═════ Exercise data

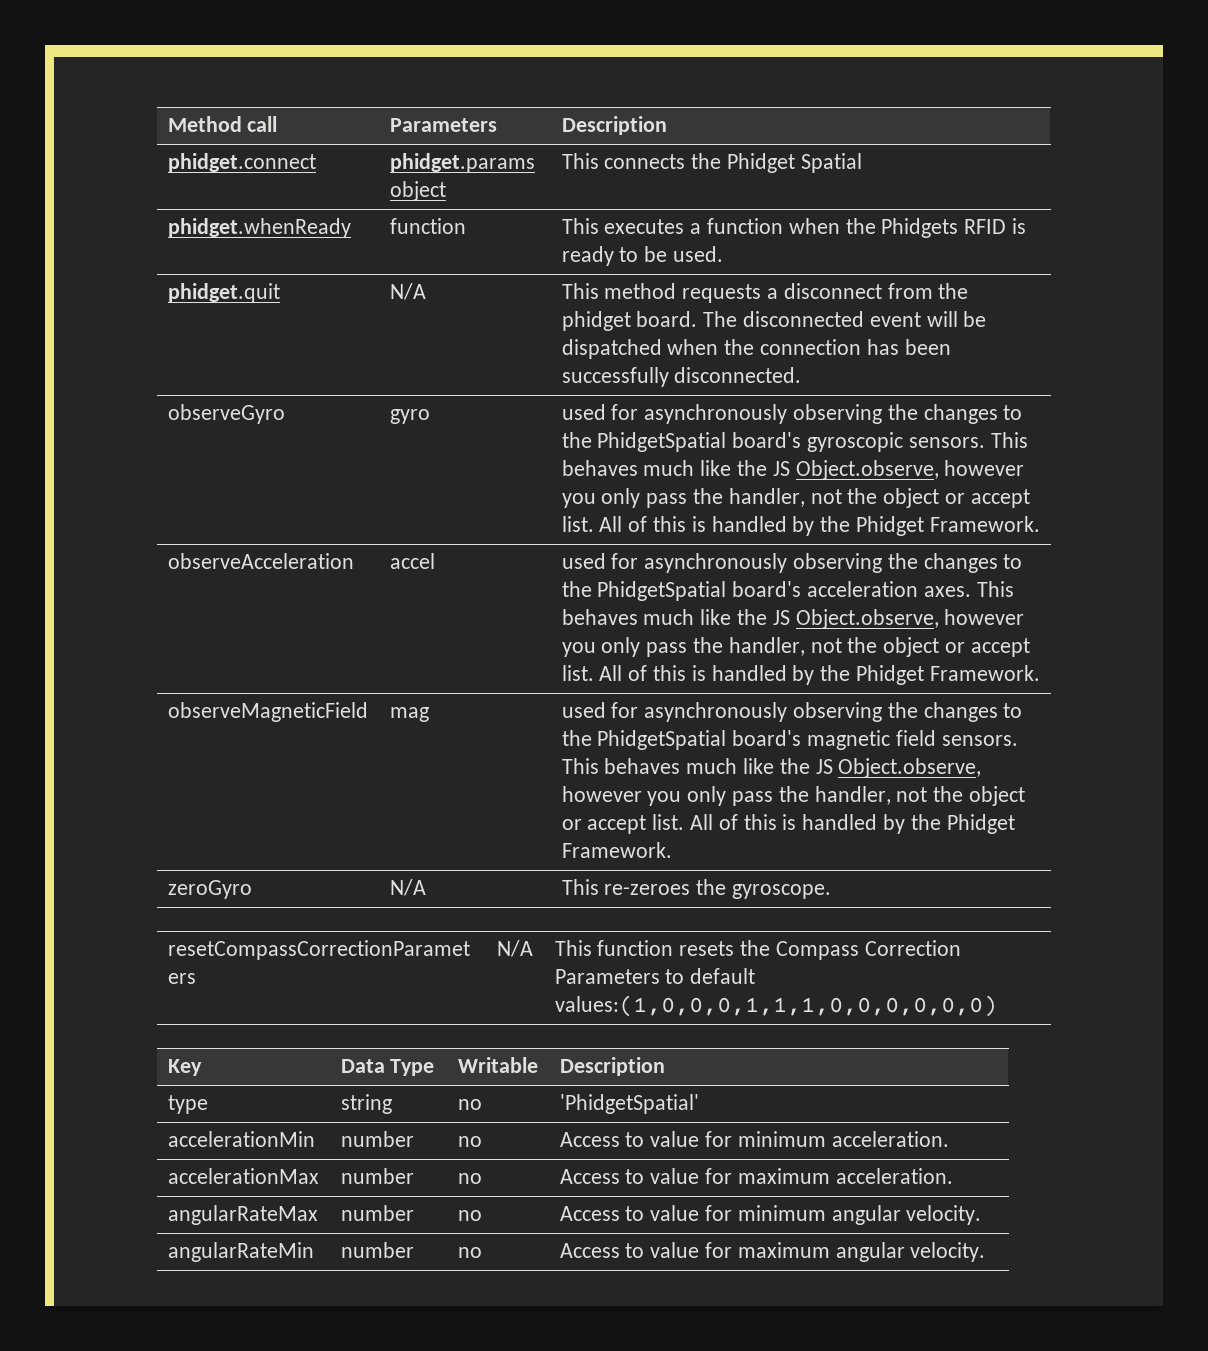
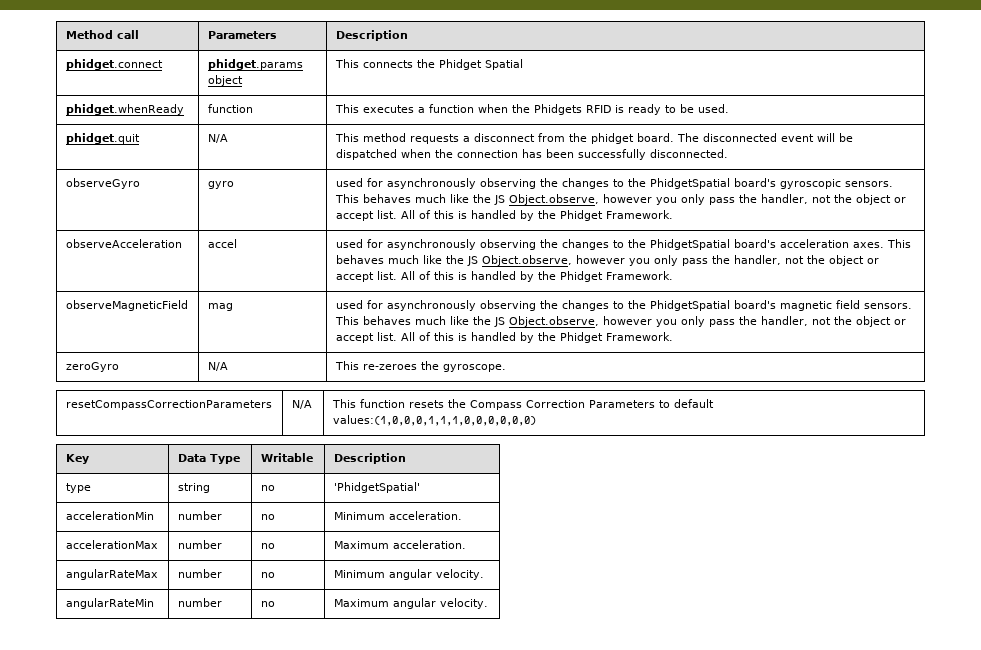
[559,1131,826,1147] Access to value for minimum -> [333,512,385,520] Minimum
[559,1168,830,1184] Access to value for maximum -> [333,541,389,549] Maximum
[559,1205,826,1221] Access to value for minimum -> [333,570,385,578] Minimum
[559,1242,830,1258] Access to value for maximum -> [333,599,389,607] Maximum

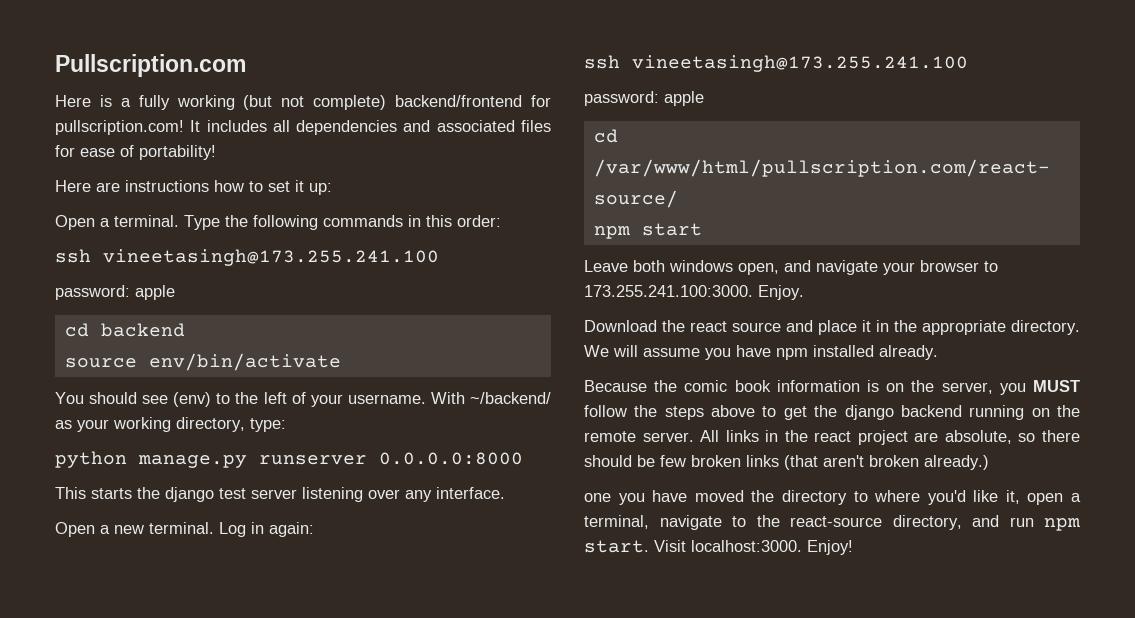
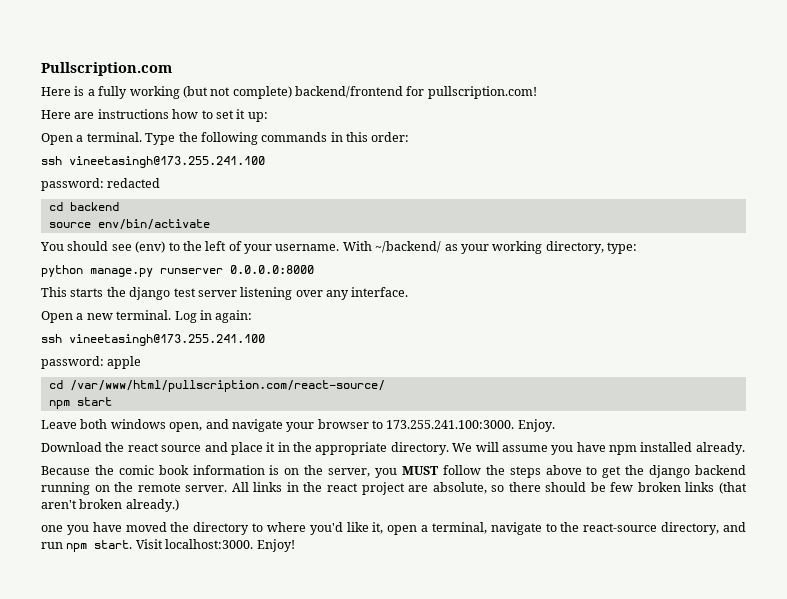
[190,120,551,135] [55,145,216,160] It includes all dependencies and associated files for ease of portability! -> (537, 92) none
[135,285,175,300] apple -> [107,178,161,188] redacted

══════════

Your objective:
Output the material word for word, omitting its pictures.

Problem solution:
[559,1131,826,1147] Access to value for minimum -> [333,512,385,520] Minimum
[559,1168,830,1184] Access to value for maximum -> [333,541,389,549] Maximum
[559,1205,826,1221] Access to value for minimum -> [333,570,385,578] Minimum
[559,1242,830,1258] Access to value for maximum -> [333,599,389,607] Maximum

[190,120,551,135] [55,145,216,160] It includes all dependencies and associated files for ease of portability! -> (537, 92) none
[135,285,175,300] apple -> [107,178,161,188] redacted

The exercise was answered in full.